▶ The problem: Locate, in the data below, the line that contains "- 3.2.1. Talent" and the line that contains "the waste container"; reproduce exactly those two lines and every line between them, nothing more.

[Source records]
....................

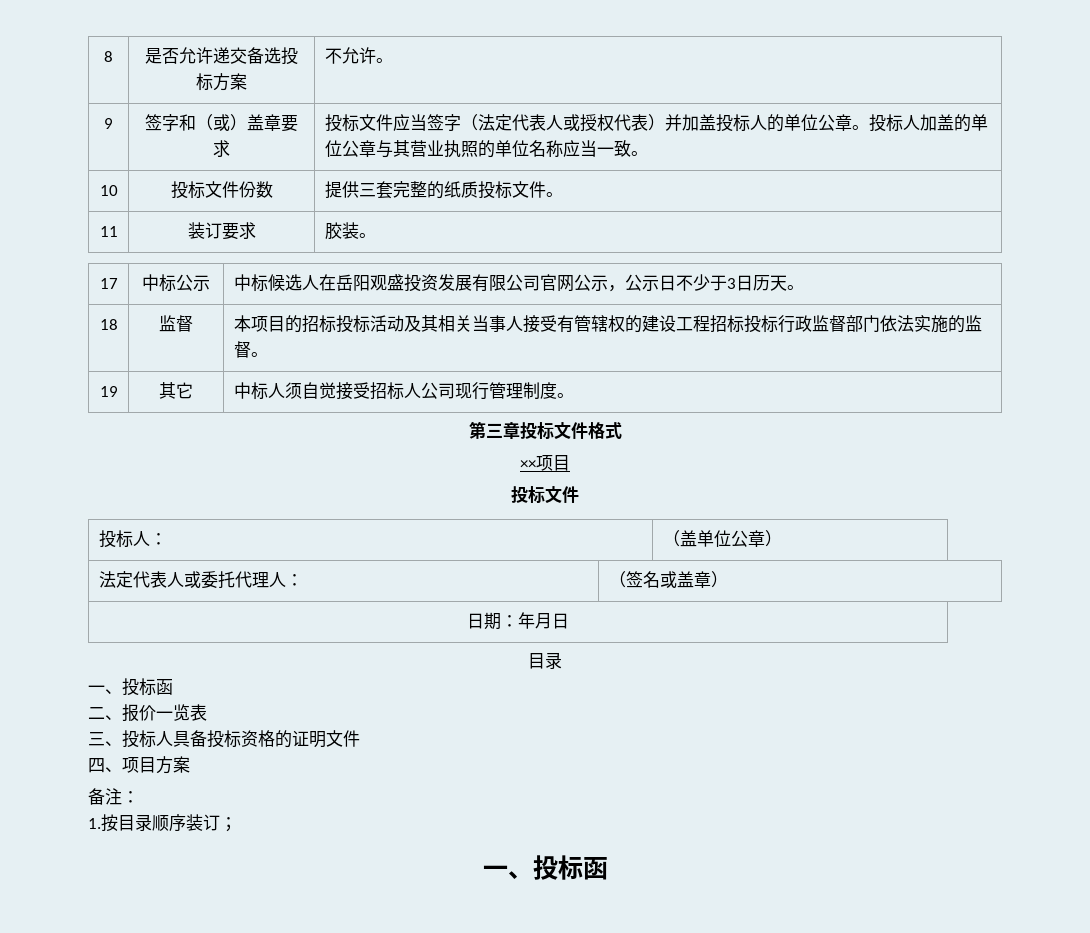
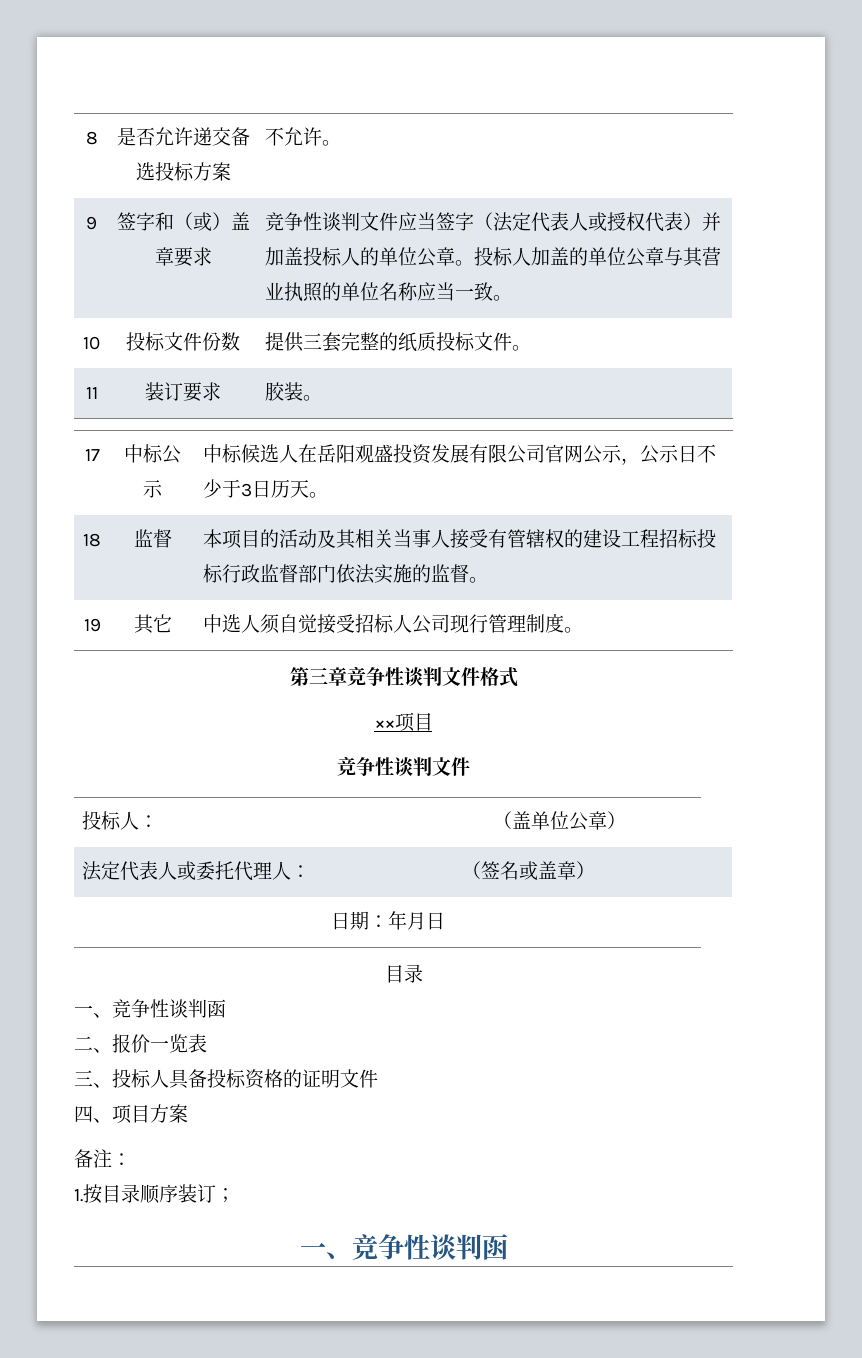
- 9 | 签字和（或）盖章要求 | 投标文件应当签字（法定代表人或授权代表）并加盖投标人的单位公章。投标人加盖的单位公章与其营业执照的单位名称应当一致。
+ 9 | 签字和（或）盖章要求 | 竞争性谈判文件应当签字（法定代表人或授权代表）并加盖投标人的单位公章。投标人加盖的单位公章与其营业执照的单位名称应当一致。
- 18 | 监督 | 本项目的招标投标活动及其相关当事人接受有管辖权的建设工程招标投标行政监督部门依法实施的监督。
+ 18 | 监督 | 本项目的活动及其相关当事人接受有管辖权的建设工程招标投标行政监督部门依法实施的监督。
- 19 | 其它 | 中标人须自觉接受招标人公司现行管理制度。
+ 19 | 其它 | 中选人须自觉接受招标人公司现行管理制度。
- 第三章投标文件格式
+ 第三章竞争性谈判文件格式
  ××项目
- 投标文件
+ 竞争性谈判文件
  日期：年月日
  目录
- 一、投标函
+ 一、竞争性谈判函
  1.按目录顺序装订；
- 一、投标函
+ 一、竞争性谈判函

....................

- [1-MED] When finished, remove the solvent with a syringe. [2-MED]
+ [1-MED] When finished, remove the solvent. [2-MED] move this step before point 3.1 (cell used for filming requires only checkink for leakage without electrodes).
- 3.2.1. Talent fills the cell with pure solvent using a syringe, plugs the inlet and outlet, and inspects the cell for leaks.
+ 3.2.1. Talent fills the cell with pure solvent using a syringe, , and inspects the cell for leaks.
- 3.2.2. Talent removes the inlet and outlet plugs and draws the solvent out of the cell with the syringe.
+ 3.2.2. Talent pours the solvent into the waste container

....................

▶ Output for this task:
- 3.2.1. Talent fills the cell with pure solvent using a syringe, plugs the inlet and outlet, and inspects the cell for leaks.
+ 3.2.1. Talent fills the cell with pure solvent using a syringe, , and inspects the cell for leaks.
- 3.2.2. Talent removes the inlet and outlet plugs and draws the solvent out of the cell with the syringe.
+ 3.2.2. Talent pours the solvent into the waste container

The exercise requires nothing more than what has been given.